"""
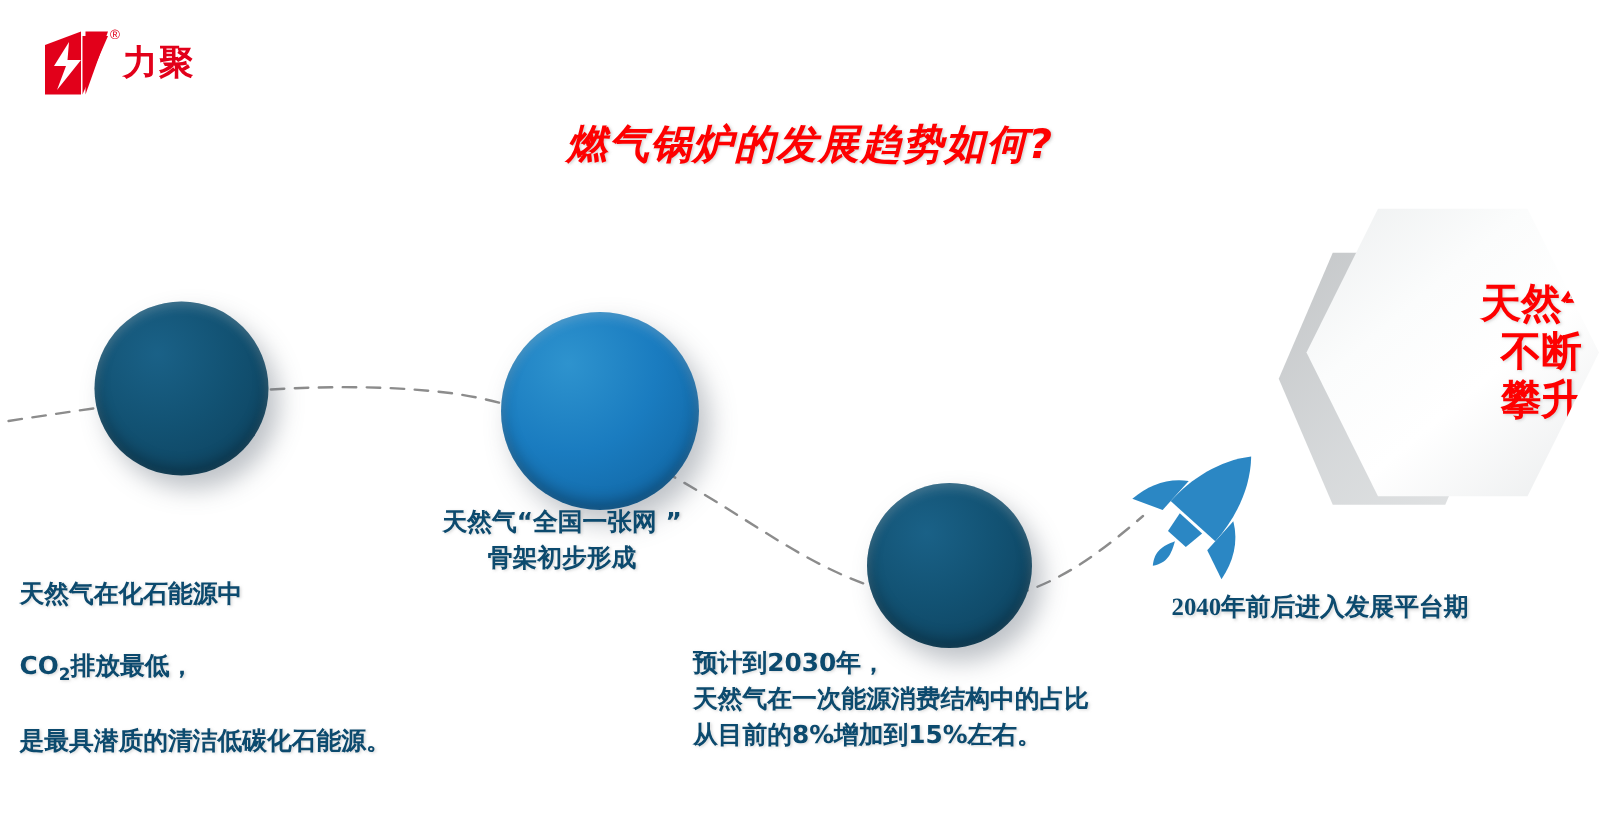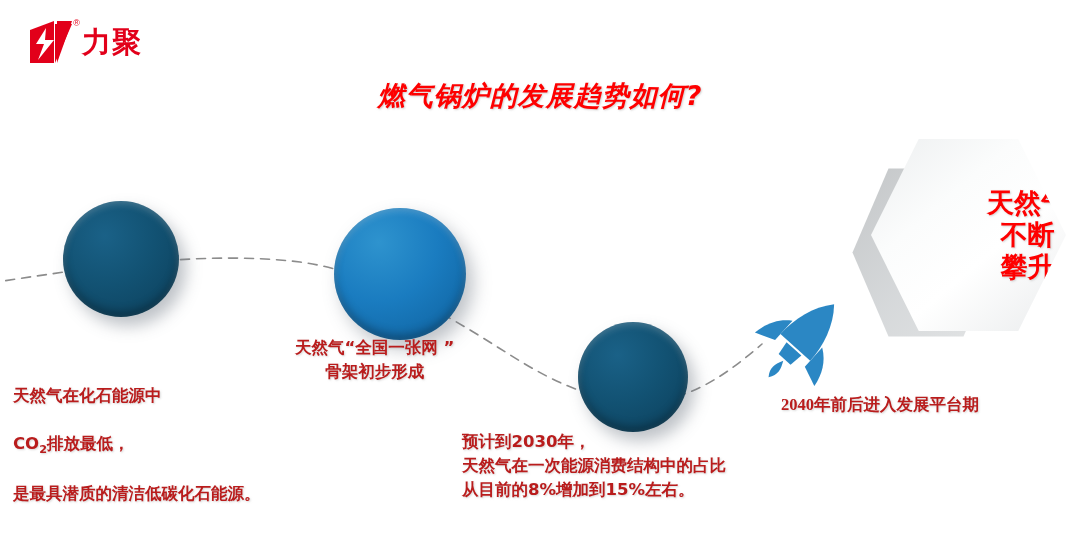--- a/index.html
+++ b/index.html
@@ -37,21 +37,21 @@
   }
   #logo-reg {
     position: absolute;
     right: -4px;
     top: -1px;
     font-size: 9px;
     color: #e2001a;
     line-height: 1;
   }
   #logo-text {
-    font-size: 29px;
+    font-size: 23px;
     font-weight: bold;
     color: #e2001a;
     letter-spacing: 1px;
     line-height: 1;
     white-space: nowrap;
     font-family: "DejaVu Sans", "Liberation Sans", sans-serif;
   }
 
   
   #title {
@@ -149,21 +149,21 @@
     text-shadow: 1px 1px 2px rgba(170,170,170,0.5);
     font-family: "DejaVu Sans", "Liberation Sans", sans-serif;
     white-space: pre-line;
   }
 
   
   .caption {
     position: absolute;
     font-size: 16.5px;
     font-weight: bold;
-    color: #b91c1c;
+    color: #0c4a6e;
     line-height: 1.45;
     text-shadow: 1px 1px 2px rgba(175,175,175,0.5);
     white-space: pre-line;
     font-family: "DejaVu Sans", "Liberation Sans", sans-serif;
   }
   #caption-1 { left: 13px;  top: 360px; }
   #caption-2 { left: 295px; top: 336px; text-align: center; }
   #caption-3 { left: 462px; top: 430px; }
   #caption-4 { left: 781px; top: 393px; font-family: Liberation Serif, serif; }
   sub { font-size: 0.68em; }

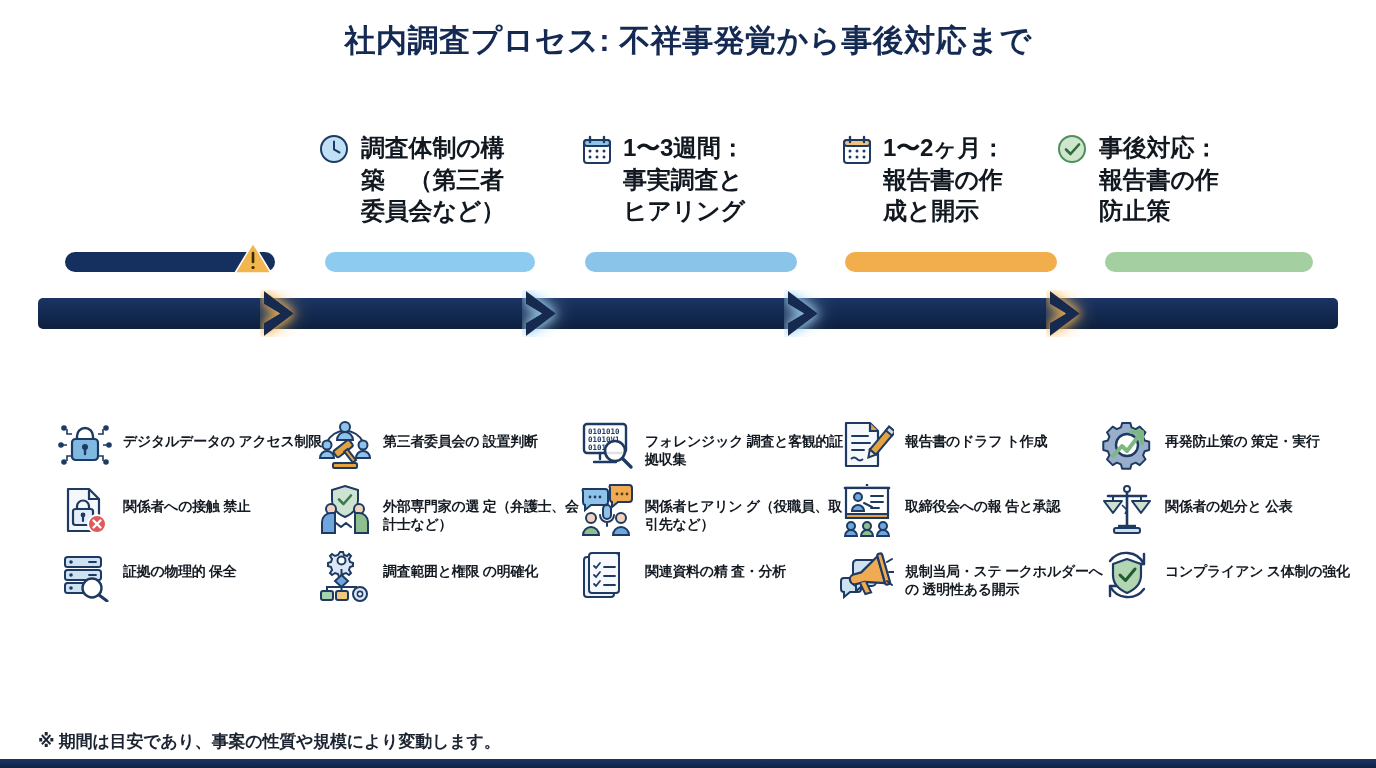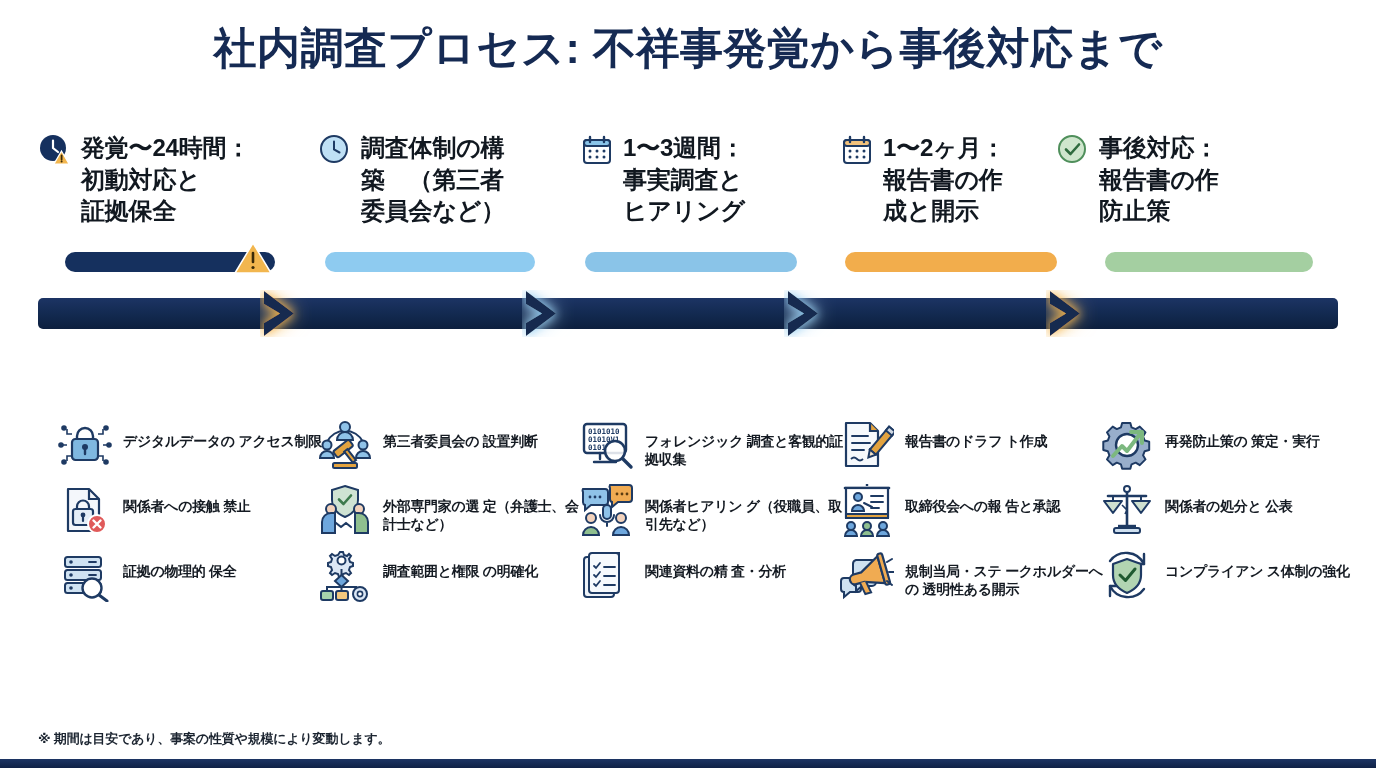--- a/index.html
+++ b/index.html
@@ -8,21 +8,21 @@
     background: #ffffff;
     font-family: "Liberation Sans", "DejaVu Sans", sans-serif;
     overflow: hidden;
   }
   #canvas { position: relative; width: 1376px; height: 768px; background:#fff; }
 
   
   .title {
     position: absolute; left: 0; top: 20px; width: 1376px;
     text-align: center;
-    font-size: 43px; font-weight: 700; letter-spacing: .5px;
+    font-size: 31px; font-weight: 700; letter-spacing: .5px;
     color: #152a53;
     white-space: nowrap;
   }
 
   
   .phase {
     position: absolute; top: 132px; width: 270px;
   }
   .phase-head { display: flex; align-items: flex-start; gap: 9px; }
   .phase-icon { flex: 0 0 auto; width: 34px; height: 34px; position: relative; top: 1px; }
@@ -57,49 +57,34 @@
   .item-text {
     font-size: 14px; font-weight: 700; line-height: 1.3;
     color: #141a22; letter-spacing: -0.3px;
     padding-top: 2px;
     margin-top: 12px;
   }
 
   
   .footnote {
     position: absolute; left: 38px; top: 730px;
-    font-size: 13px; font-weight: 700; color: #1b2430; letter-spacing: -0.2px;
+    font-size: 17px; font-weight: 700; color: #1b2430; letter-spacing: -0.2px;
   }
   .bottom-rule {
     position: absolute; left: 0; top: 759px; width: 1376px; height: 9px;
     background: linear-gradient(180deg,#1d3564 0%, #0f2246 100%);
   }
 </style>
 </head>
 <body>
 
 <div id="canvas">
 
   <div class="title">社内調査プロセス: 不祥事発覚から事後対応まで</div>
 
-  <div class="phase" style="left:38px;">
-    <div class="phase-head">
-      <span class="phase-icon">
-        <svg viewBox="0 0 34 34" width="34" height="34">
-          <circle cx="15" cy="15" r="13" fill="#15305e"></circle>
-          <path d="M15 7.5 V15 L20 19" stroke="#ffffff" stroke-width="2.2" fill="none" stroke-linecap="round"></path>
-          <path d="M23.5 18 L31 31 H16 Z" fill="#f2b64e" stroke="#ffffff" stroke-width="1.2"></path>
-          <path d="M23.6 22.5 v4" stroke="#3a2a08" stroke-width="1.8" stroke-linecap="round"></path>
-          <circle cx="23.6" cy="28.6" r="1" fill="#3a2a08"></circle>
-        </svg>
-      </span>
-      <span class="phase-title"><span class="lead">発覚〜24時間：</span><span>初動対応と
-証拠保全</span></span>
-    </div>
-  </div>
   <div class="pill" style="left:65px; top:252px; width:210px; background:#15305e;"></div>
   <span class="warn-badge" style="left:233px; top:240px;">
     <svg viewBox="0 0 40 36" width="40" height="36">
       <path d="M20 3 L38 33 H2 Z" fill="#f2b64e" stroke="#ffffff" stroke-width="1.5" stroke-linejoin="round"></path>
       <path d="M20 13 v9" stroke="#3a2a08" stroke-width="2.6" stroke-linecap="round"></path>
       <circle cx="20" cy="27.5" r="1.6" fill="#3a2a08"></circle>
     </svg>
   </span>
 
   <div class="phase" style="left:318px;">

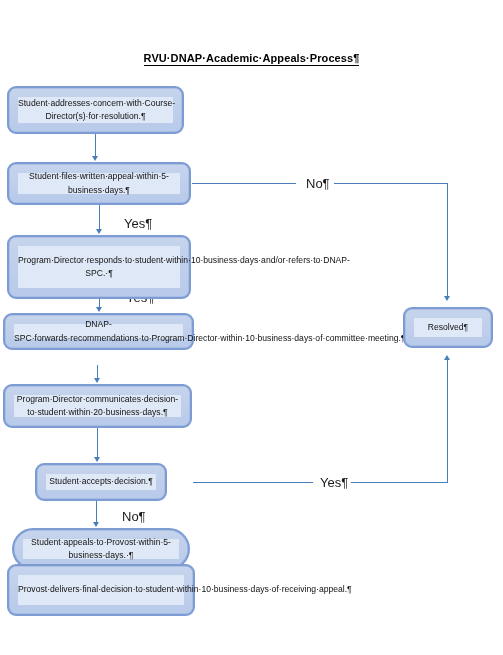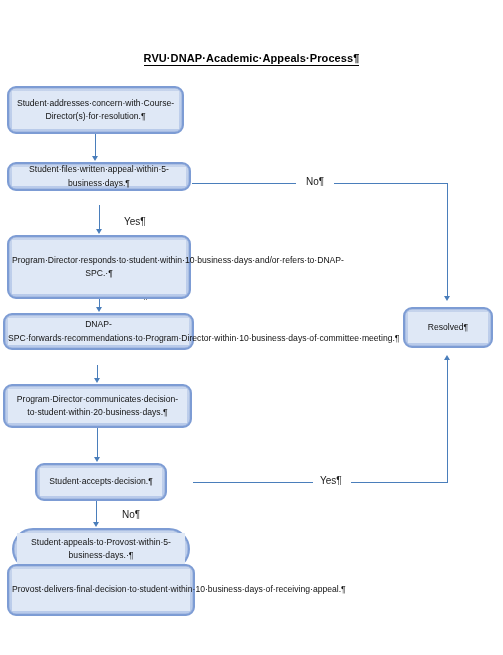--- a/index.html
+++ b/index.html
@@ -28,21 +28,21 @@
     padding-bottom:1px;
   }
 
   
   .node{
     position:absolute;
     box-sizing:border-box;
     border:2px solid #7d9cd4;
     border-radius:9px;
     background:linear-gradient(to bottom,#c6d4ec 0%,#b8caea 100%);
-    padding:3px;
+    padding:9px;
     box-shadow:0 0 0 0.5px #95aedb inset;
   }
   .node .inner{
     box-sizing:border-box;
     width:100%;height:100%;
     background:#dfe8f6;
     display:flex;
     align-items:center;
     justify-content:center;
     text-align:center;
@@ -53,21 +53,21 @@
     font-size:8.6px;
     line-height:13.5px;
     color:#111111;
     padding:0 3px;
     word-spacing:-0.3px;
   }
 
   
   .elabel{
     position:absolute;
-    font-size:10px;
+    font-size:13px;
     color:#1a1a1a;
     white-space:nowrap;
   }
 
   
   .vline{position:absolute;width:1px;background:#4a7ebb;}
   .hline{position:absolute;height:1px;background:#4a7ebb;}
   .arrow-down{
     position:absolute;
     width:0;height:0;
@@ -128,21 +128,21 @@
   <div class="elabel" style="left:126px;top:290px;">Yes¶</div>
   <div class="elabel" style="left:320px;top:475px;">Yes¶</div>
   <div class="elabel" style="left:122px;top:509px;">No¶</div>
 
   <div class="node" style="left:7px;top:86px;width:177px;height:48px;">
     <div class="inner">
       <span class="txt">Student·addresses·concern·with·Course-Director(s)·for·resolution.¶</span>
     </div>
   </div>
 
-  <div class="node" style="left:7px;top:162px;width:184px;height:29px;">
+  <div class="node" style="left:7px;top:162px;width:184px;height:43px;">
     <div class="inner">
       <span class="txt">Student·files·written·appeal·within·5-business·days.¶</span>
     </div>
   </div>
 
   <div class="node" style="left:7px;top:235px;width:184px;height:64px;">
     <div class="inner">
       <span class="txt">Program·Director·responds·to·student·within·10·business·days·and/or·refers·to·DNAP-SPC.·¶</span>
     </div>
   </div>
"""
▶ **Task requirements**:
Would you please retype the material above exactly and leave out each picture?

▶ **Task result**:
--- a/index.html
+++ b/index.html
@@ -37,21 +37,21 @@
   }
   #logo-reg {
     position: absolute;
     right: -4px;
     top: -1px;
     font-size: 9px;
     color: #e2001a;
     line-height: 1;
   }
   #logo-text {
-    font-size: 29px;
+    font-size: 23px;
     font-weight: bold;
     color: #e2001a;
     letter-spacing: 1px;
     line-height: 1;
     white-space: nowrap;
     font-family: "DejaVu Sans", "Liberation Sans", sans-serif;
   }
 
   
   #title {
@@ -149,21 +149,21 @@
     text-shadow: 1px 1px 2px rgba(170,170,170,0.5);
     font-family: "DejaVu Sans", "Liberation Sans", sans-serif;
     white-space: pre-line;
   }
 
   
   .caption {
     position: absolute;
     font-size: 16.5px;
     font-weight: bold;
-    color: #b91c1c;
+    color: #0c4a6e;
     line-height: 1.45;
     text-shadow: 1px 1px 2px rgba(175,175,175,0.5);
     white-space: pre-line;
     font-family: "DejaVu Sans", "Liberation Sans", sans-serif;
   }
   #caption-1 { left: 13px;  top: 360px; }
   #caption-2 { left: 295px; top: 336px; text-align: center; }
   #caption-3 { left: 462px; top: 430px; }
   #caption-4 { left: 781px; top: 393px; font-family: Liberation Serif, serif; }
   sub { font-size: 0.68em; }

--- a/index.html
+++ b/index.html
@@ -8,21 +8,21 @@
     background: #ffffff;
     font-family: "Liberation Sans", "DejaVu Sans", sans-serif;
     overflow: hidden;
   }
   #canvas { position: relative; width: 1376px; height: 768px; background:#fff; }
 
   
   .title {
     position: absolute; left: 0; top: 20px; width: 1376px;
     text-align: center;
-    font-size: 43px; font-weight: 700; letter-spacing: .5px;
+    font-size: 31px; font-weight: 700; letter-spacing: .5px;
     color: #152a53;
     white-space: nowrap;
   }
 
   
   .phase {
     position: absolute; top: 132px; width: 270px;
   }
   .phase-head { display: flex; align-items: flex-start; gap: 9px; }
   .phase-icon { flex: 0 0 auto; width: 34px; height: 34px; position: relative; top: 1px; }
@@ -57,49 +57,34 @@
   .item-text {
     font-size: 14px; font-weight: 700; line-height: 1.3;
     color: #141a22; letter-spacing: -0.3px;
     padding-top: 2px;
     margin-top: 12px;
   }
 
   
   .footnote {
     position: absolute; left: 38px; top: 730px;
-    font-size: 13px; font-weight: 700; color: #1b2430; letter-spacing: -0.2px;
+    font-size: 17px; font-weight: 700; color: #1b2430; letter-spacing: -0.2px;
   }
   .bottom-rule {
     position: absolute; left: 0; top: 759px; width: 1376px; height: 9px;
     background: linear-gradient(180deg,#1d3564 0%, #0f2246 100%);
   }
 </style>
 </head>
 <body>
 
 <div id="canvas">
 
   <div class="title">社内調査プロセス: 不祥事発覚から事後対応まで</div>
 
-  <div class="phase" style="left:38px;">
-    <div class="phase-head">
-      <span class="phase-icon">
-        <svg viewBox="0 0 34 34" width="34" height="34">
-          <circle cx="15" cy="15" r="13" fill="#15305e"></circle>
-          <path d="M15 7.5 V15 L20 19" stroke="#ffffff" stroke-width="2.2" fill="none" stroke-linecap="round"></path>
-          <path d="M23.5 18 L31 31 H16 Z" fill="#f2b64e" stroke="#ffffff" stroke-width="1.2"></path>
-          <path d="M23.6 22.5 v4" stroke="#3a2a08" stroke-width="1.8" stroke-linecap="round"></path>
-          <circle cx="23.6" cy="28.6" r="1" fill="#3a2a08"></circle>
-        </svg>
-      </span>
-      <span class="phase-title"><span class="lead">発覚〜24時間：</span><span>初動対応と
-証拠保全</span></span>
-    </div>
-  </div>
   <div class="pill" style="left:65px; top:252px; width:210px; background:#15305e;"></div>
   <span class="warn-badge" style="left:233px; top:240px;">
     <svg viewBox="0 0 40 36" width="40" height="36">
       <path d="M20 3 L38 33 H2 Z" fill="#f2b64e" stroke="#ffffff" stroke-width="1.5" stroke-linejoin="round"></path>
       <path d="M20 13 v9" stroke="#3a2a08" stroke-width="2.6" stroke-linecap="round"></path>
       <circle cx="20" cy="27.5" r="1.6" fill="#3a2a08"></circle>
     </svg>
   </span>
 
   <div class="phase" style="left:318px;">

--- a/index.html
+++ b/index.html
@@ -28,21 +28,21 @@
     padding-bottom:1px;
   }
 
   
   .node{
     position:absolute;
     box-sizing:border-box;
     border:2px solid #7d9cd4;
     border-radius:9px;
     background:linear-gradient(to bottom,#c6d4ec 0%,#b8caea 100%);
-    padding:3px;
+    padding:9px;
     box-shadow:0 0 0 0.5px #95aedb inset;
   }
   .node .inner{
     box-sizing:border-box;
     width:100%;height:100%;
     background:#dfe8f6;
     display:flex;
     align-items:center;
     justify-content:center;
     text-align:center;
@@ -53,21 +53,21 @@
     font-size:8.6px;
     line-height:13.5px;
     color:#111111;
     padding:0 3px;
     word-spacing:-0.3px;
   }
 
   
   .elabel{
     position:absolute;
-    font-size:10px;
+    font-size:13px;
     color:#1a1a1a;
     white-space:nowrap;
   }
 
   
   .vline{position:absolute;width:1px;background:#4a7ebb;}
   .hline{position:absolute;height:1px;background:#4a7ebb;}
   .arrow-down{
     position:absolute;
     width:0;height:0;
@@ -128,21 +128,21 @@
   <div class="elabel" style="left:126px;top:290px;">Yes¶</div>
   <div class="elabel" style="left:320px;top:475px;">Yes¶</div>
   <div class="elabel" style="left:122px;top:509px;">No¶</div>
 
   <div class="node" style="left:7px;top:86px;width:177px;height:48px;">
     <div class="inner">
       <span class="txt">Student·addresses·concern·with·Course-Director(s)·for·resolution.¶</span>
     </div>
   </div>
 
-  <div class="node" style="left:7px;top:162px;width:184px;height:29px;">
+  <div class="node" style="left:7px;top:162px;width:184px;height:43px;">
     <div class="inner">
       <span class="txt">Student·files·written·appeal·within·5-business·days.¶</span>
     </div>
   </div>
 
   <div class="node" style="left:7px;top:235px;width:184px;height:64px;">
     <div class="inner">
       <span class="txt">Program·Director·responds·to·student·within·10·business·days·and/or·refers·to·DNAP-SPC.·¶</span>
     </div>
   </div>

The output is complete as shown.